Records from a dataset

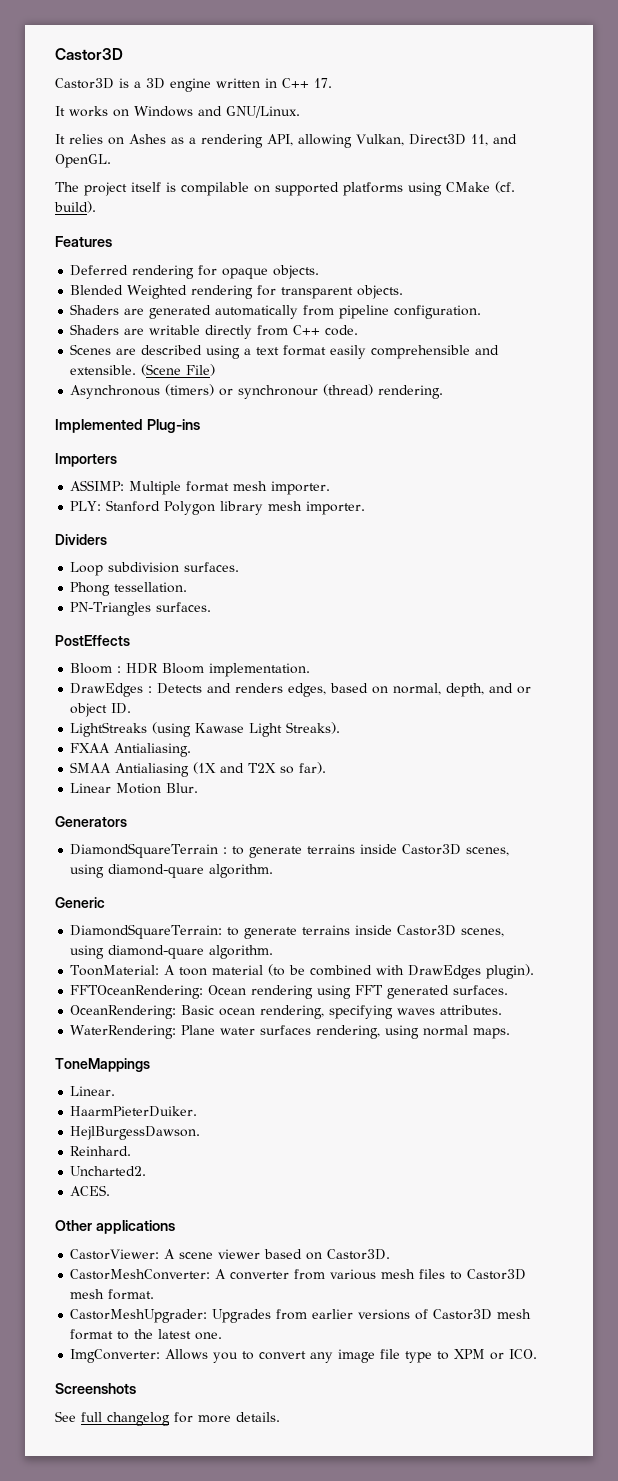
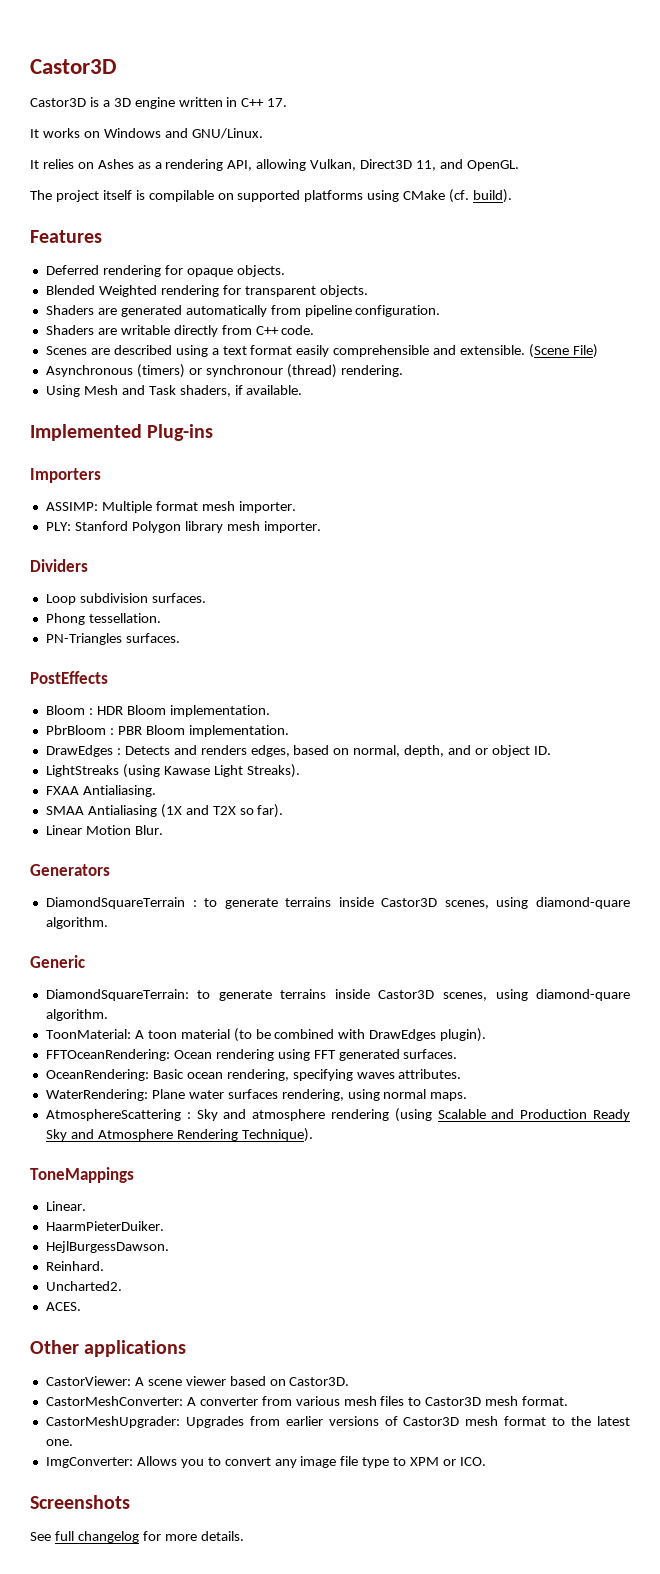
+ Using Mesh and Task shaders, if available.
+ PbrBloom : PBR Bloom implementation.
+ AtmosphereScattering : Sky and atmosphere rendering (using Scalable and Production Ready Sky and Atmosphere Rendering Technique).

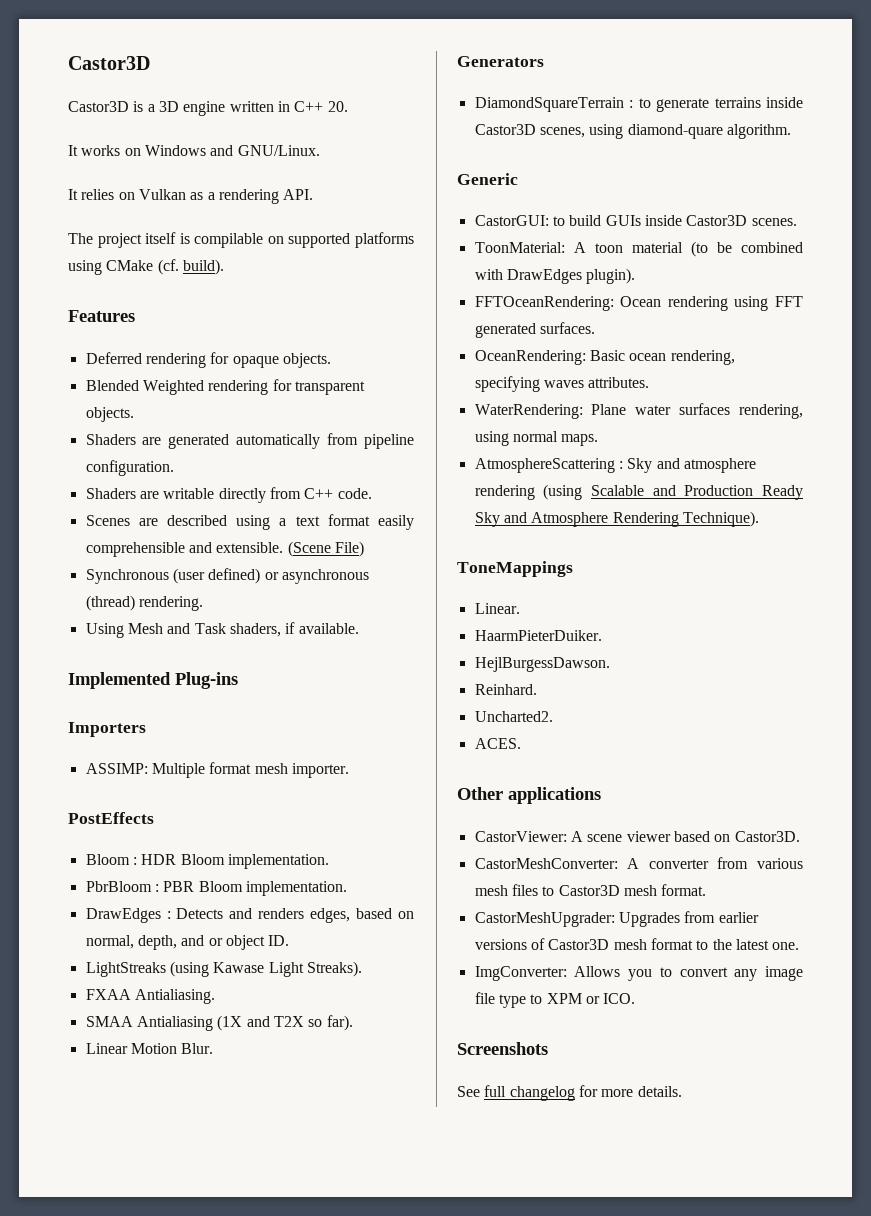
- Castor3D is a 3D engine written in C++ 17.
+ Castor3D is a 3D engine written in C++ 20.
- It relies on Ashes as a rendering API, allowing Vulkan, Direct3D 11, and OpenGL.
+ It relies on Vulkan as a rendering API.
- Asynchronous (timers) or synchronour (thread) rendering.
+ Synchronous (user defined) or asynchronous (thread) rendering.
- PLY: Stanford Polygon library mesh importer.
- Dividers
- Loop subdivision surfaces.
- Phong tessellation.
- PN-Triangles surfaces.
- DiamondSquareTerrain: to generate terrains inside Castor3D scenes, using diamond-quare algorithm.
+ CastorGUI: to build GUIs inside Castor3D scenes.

--

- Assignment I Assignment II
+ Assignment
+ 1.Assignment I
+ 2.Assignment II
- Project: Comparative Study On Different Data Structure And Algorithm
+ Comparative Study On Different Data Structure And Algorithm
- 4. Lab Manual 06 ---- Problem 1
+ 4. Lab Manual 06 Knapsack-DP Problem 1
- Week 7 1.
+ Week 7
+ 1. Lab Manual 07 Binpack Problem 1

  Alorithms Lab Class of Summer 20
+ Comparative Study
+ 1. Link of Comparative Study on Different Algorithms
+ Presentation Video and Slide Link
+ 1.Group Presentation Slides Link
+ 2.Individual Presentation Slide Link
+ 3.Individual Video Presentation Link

Task to complete:
For the string "Structure", search the preceding data and copy every line that includes it.

Solved problem:
- Project: Comparative Study On Different Data Structure And Algorithm
+ Comparative Study On Different Data Structure And Algorithm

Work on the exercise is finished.